Gary Jain, CEO, Ledger Labs

Clean data is the binding constraint here, not the algorithm. Most teams discover that only after signing.

Invoicing Automation Solves a Different Problem

Worth separating out entirely is the front end of the billing cycle, which sits upstream of most AI in accounts receivable work.

We use AI specifically to automatically generate and send invoices to established clients. Because it is quick and automatic, it helps to accelerate our cash flow. Once we have established payment procedures, it makes the entire process fairly seamless. However, there is always some trial and error when implementing this with new clients. So we still check for errors regularly and develop custom prompts to make sure the automation process goes smoothly.

Ranjith Raghunath, CEO, CX Data Labs

Faster invoicing shortens the clock before collections even begins. However, it addresses a different bottleneck, and finance teams conflate the two constantly. An invoice that goes out three days earlier still lands in the same disputed inbox.

Credit Scoring Still Runs on Rules

Buyers of AI in accounts receivable hear the loudest claims on the credit side. They also get the weakest substance.

As far as credit scoring is concerned, I would suggest being careful about expectations from AI applications. The truth is, most small business-oriented software solutions use artificial intelligence simply as fancy terminology for describing rules-based engines. In order to achieve tangible results, you will need to perform large transactions with various types of customers.

Gary Jain, CEO, Ledger Labs

Regulators have started noticing the labelling problem. Gartner estimates that only about 130 of the thousands of vendors marketing agentic AI are genuine, describing the rest as agent washing. The same forecast expects more than 40 percent of agentic projects to be cancelled by the end of 2027.

Similarly, the SEC brought its first AI washing enforcement actions in March 2024, fining two investment advisers $400,000 for claiming capabilities they did not hold. Those same commercial incentives shape how AI in accounts receivable products get labelled.

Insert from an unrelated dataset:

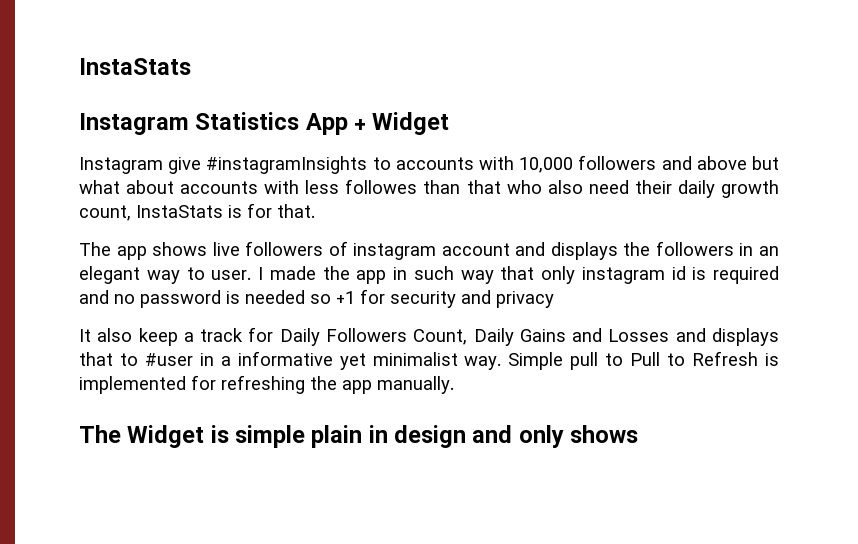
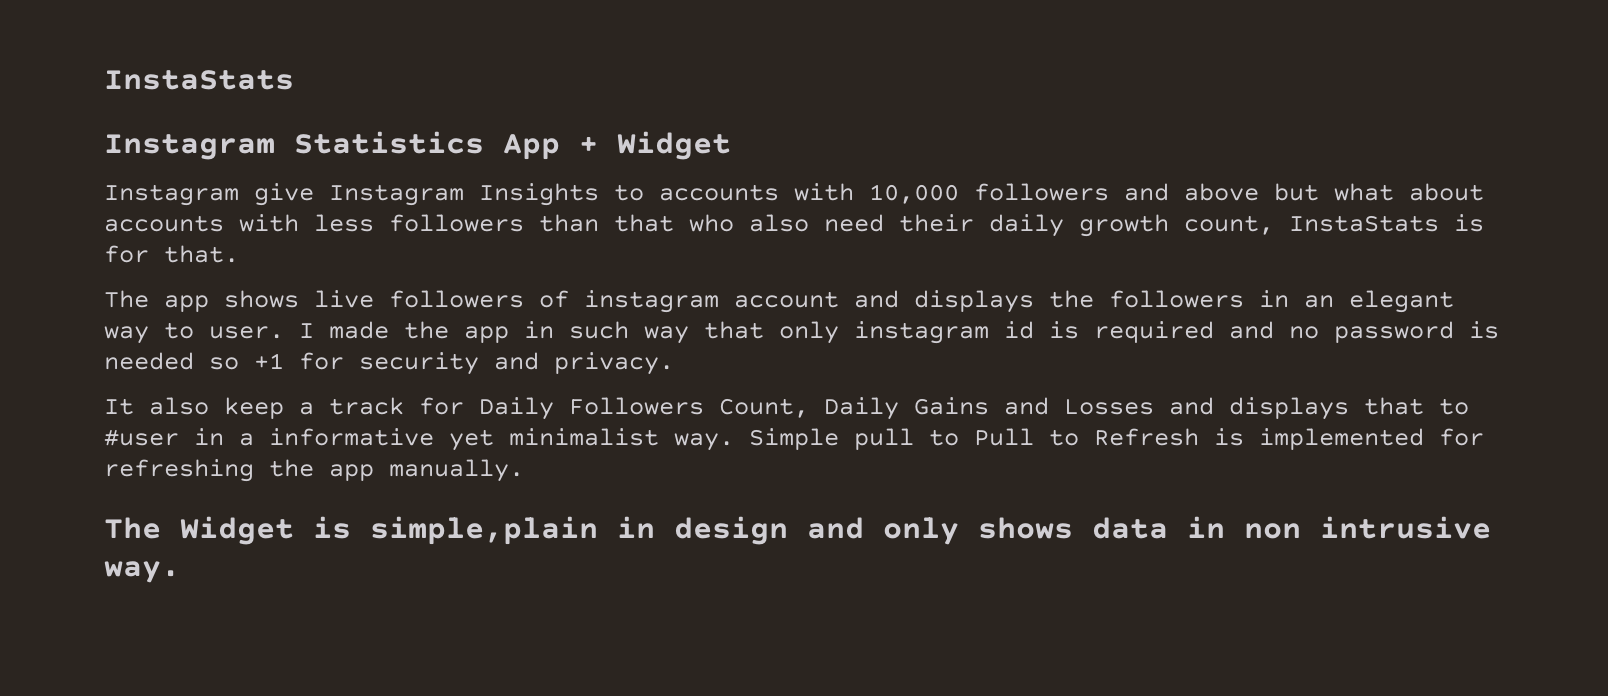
[206,156,368,174] #instagramInsights -> [329,183,599,206] Instagram Insights
[345,179,418,194] followes -> [389,214,524,232] followers
[496,291,554,308] privacy -> [554,352,674,375] privacy.
[235,425,363,448] simple plain -> [370,516,598,545] simple,plain
(639, 434) none -> [1092,516,1491,539] [104,561,180,583] data in non intrusive way.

There is a compliance dimension too. Federal consumer debt collection rules do not reach commercial debt, but state law has started to move, and lending decisions on business credit still trigger adverse action notice duties. Automating a decline does not automate the explanation you owe for it.

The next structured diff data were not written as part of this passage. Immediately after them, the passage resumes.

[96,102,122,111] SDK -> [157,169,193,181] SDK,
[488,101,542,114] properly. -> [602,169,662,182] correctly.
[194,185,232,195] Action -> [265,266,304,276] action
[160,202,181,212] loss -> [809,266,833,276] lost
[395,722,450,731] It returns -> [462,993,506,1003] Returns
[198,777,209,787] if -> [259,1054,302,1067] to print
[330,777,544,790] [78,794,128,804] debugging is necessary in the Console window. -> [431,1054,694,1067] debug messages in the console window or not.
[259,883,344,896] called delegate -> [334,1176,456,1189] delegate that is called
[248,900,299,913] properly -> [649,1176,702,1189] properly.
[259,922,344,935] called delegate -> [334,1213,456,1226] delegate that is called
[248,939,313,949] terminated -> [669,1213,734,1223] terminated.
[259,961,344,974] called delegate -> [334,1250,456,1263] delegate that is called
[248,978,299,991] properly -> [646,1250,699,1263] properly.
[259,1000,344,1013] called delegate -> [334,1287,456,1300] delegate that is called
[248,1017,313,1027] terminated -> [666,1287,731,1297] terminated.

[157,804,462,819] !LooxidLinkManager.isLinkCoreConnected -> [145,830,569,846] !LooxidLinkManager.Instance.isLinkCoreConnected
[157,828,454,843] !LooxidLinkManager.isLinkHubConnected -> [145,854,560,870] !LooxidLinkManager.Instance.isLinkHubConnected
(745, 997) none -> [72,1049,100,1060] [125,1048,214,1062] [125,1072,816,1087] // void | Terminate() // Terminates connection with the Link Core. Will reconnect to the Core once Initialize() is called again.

Where AI in Accounts Receivable Belongs Next

One pattern runs through all three conversations. Deploy AI in accounts receivable where the task stays mechanical, repetitive and measurable. Cash application qualifies on every count. Worklist prioritisation qualifies. Autonomous collections and small-business credit scoring do not, at least not on current evidence.

I recommend focusing solely on the collection management dunning and prioritisation functions until you have measurable metrics corresponding to days sales outstanding or response rate. Once you have verified clean data and your people trust the data from the automated functions, then implement the automation.

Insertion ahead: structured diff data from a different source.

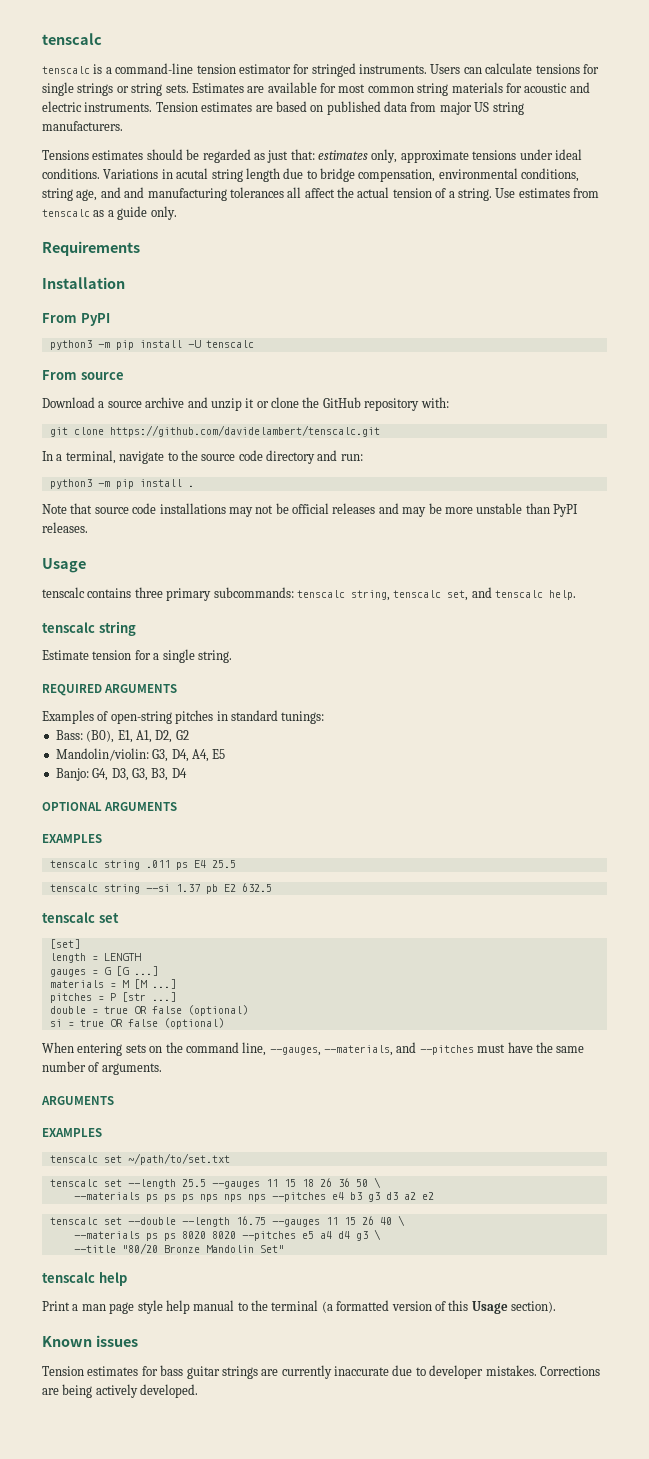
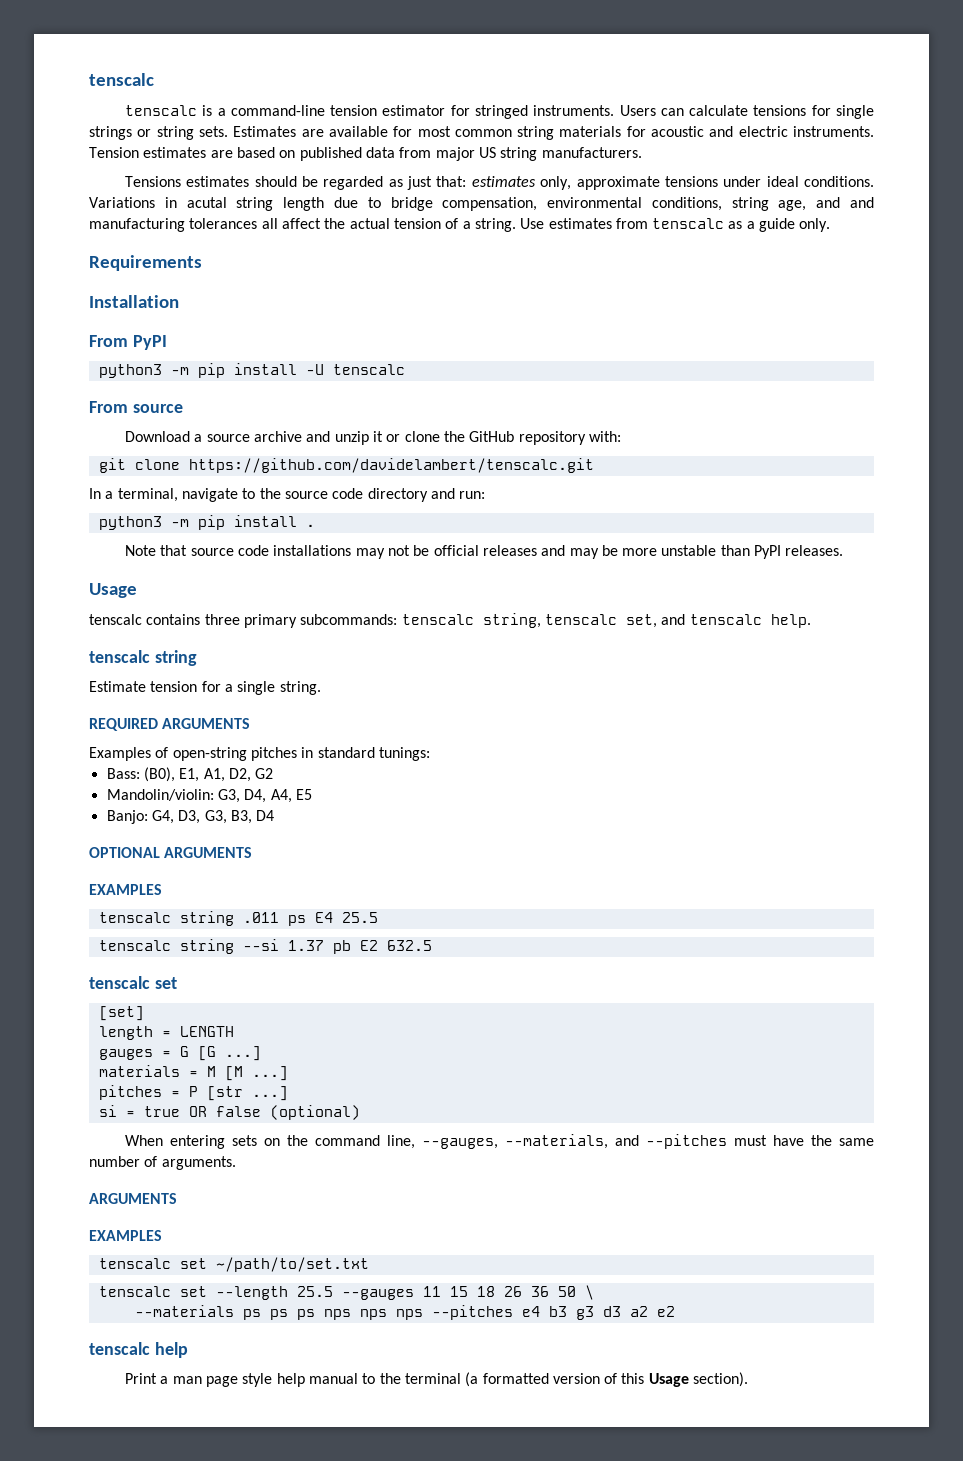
[49,1005,248,1016] // double = true OR false (optional) -> (288, 1093) none
[49,1215,405,1227] [73,1229,381,1241] [73,1243,284,1254] // tenscalc set --double --length 16.75 --gauges 11 15 26 40 \ // --materials ps ps 8020 8020 --pitches e5 a4 d4 g3 \ // --title "80/20 Bronze Mandolin Set" -> (675, 1311) none
[42,1335,138,1347] [42,1365,600,1379] [42,1384,199,1398] // Known issues // Tension estimates for bass guitar strings are currently inaccurate due to developer mistakes. Corrections are being actively developed. -> (749, 1379) none

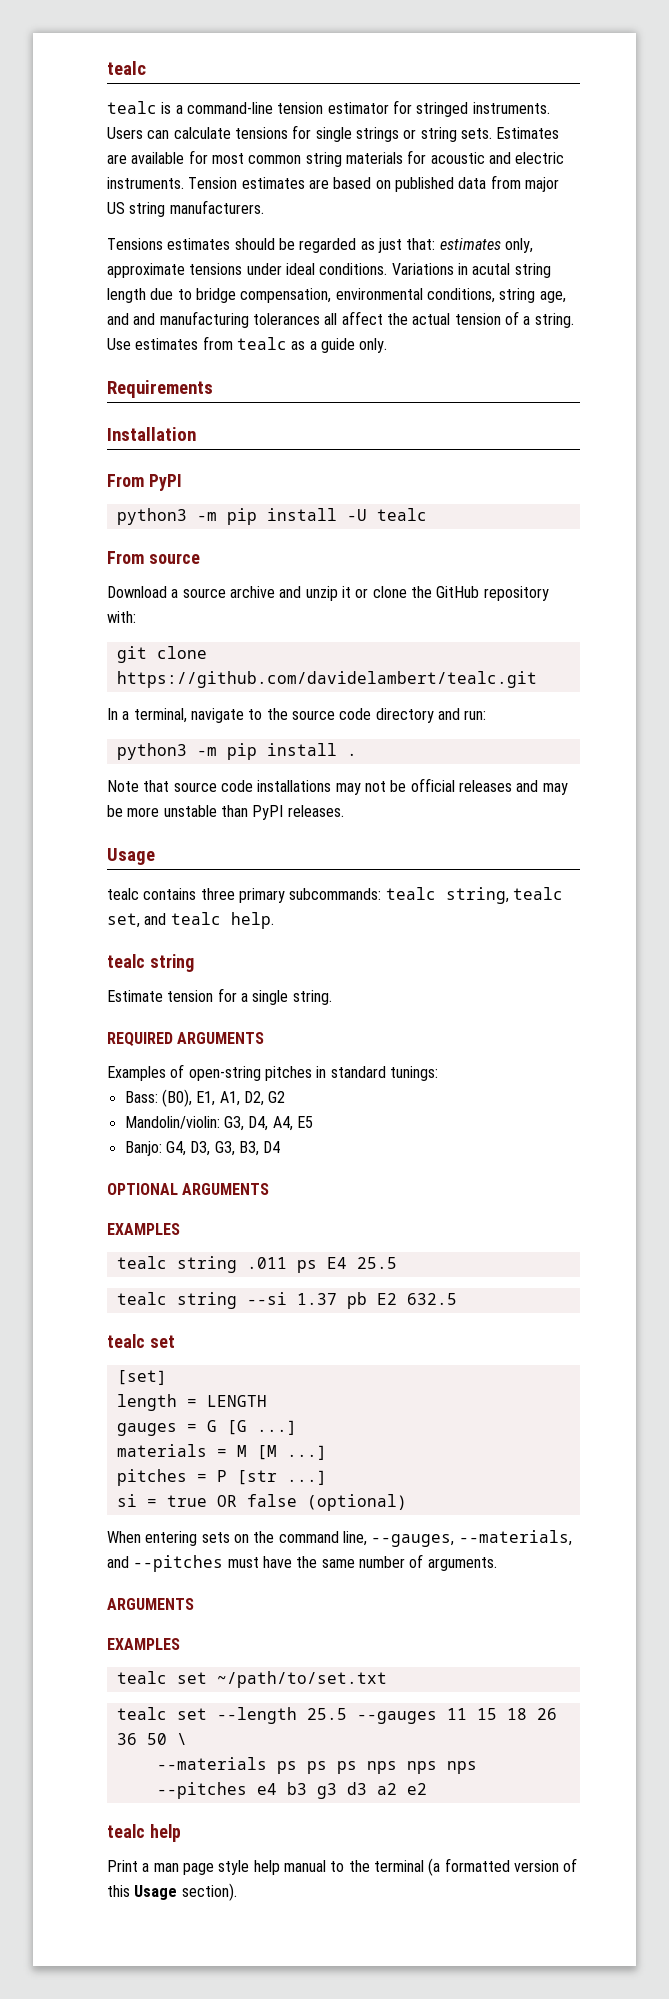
[89,73,154,86] [124,105,197,116] tenscalc // tenscalc -> [107,61,146,75] [107,101,157,114] tealc // tealc
[652,218,725,229] tenscalc -> [236,337,287,350] tealc
[332,364,405,375] tenscalc -> [376,508,427,521] tealc
[188,458,594,473] https://github.com/davidelambert/tenscalc.git -> [116,671,537,688] https://github.com/davidelambert/tealc.git
[89,614,142,625] tenscalc -> [107,888,139,900] tealc
[401,613,617,628] tenscalc string, tenscalc -> [385,887,563,904] tealc string, tealc
[689,614,762,625] tenscalc -> [170,912,221,925] tealc
[89,650,150,663] tenscalc -> [107,954,145,968] tealc
[98,912,171,923] tenscalc -> [116,1256,167,1269] tealc
[98,940,171,951] tenscalc -> [116,1292,167,1305] tealc
[89,976,150,989] tenscalc -> [107,1334,145,1348] tealc
[98,1258,171,1269] tenscalc -> [116,1671,167,1684] tealc
[98,1286,171,1297] tenscalc -> [116,1707,167,1720] tealc
[89,1342,150,1355] tenscalc -> [107,1824,145,1838] tealc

Mike Khorev, SEO and AI Visibility Consultant

Finance leaders weighing this spend should also read our coverage of the verification gap in agentic payments and how fractional CFOs assess this category of tooling. Similarly, the discipline that separates real fintech lending costs from advertised rates applies here without modification.

So measure DSO before you buy. Then measure it again ninety days later against the same definition. If nothing moved, the automation is doing something other than what the demo promised. Ultimately, AI in accounts receivable pays off on narrow, measured ground rather than across the whole function.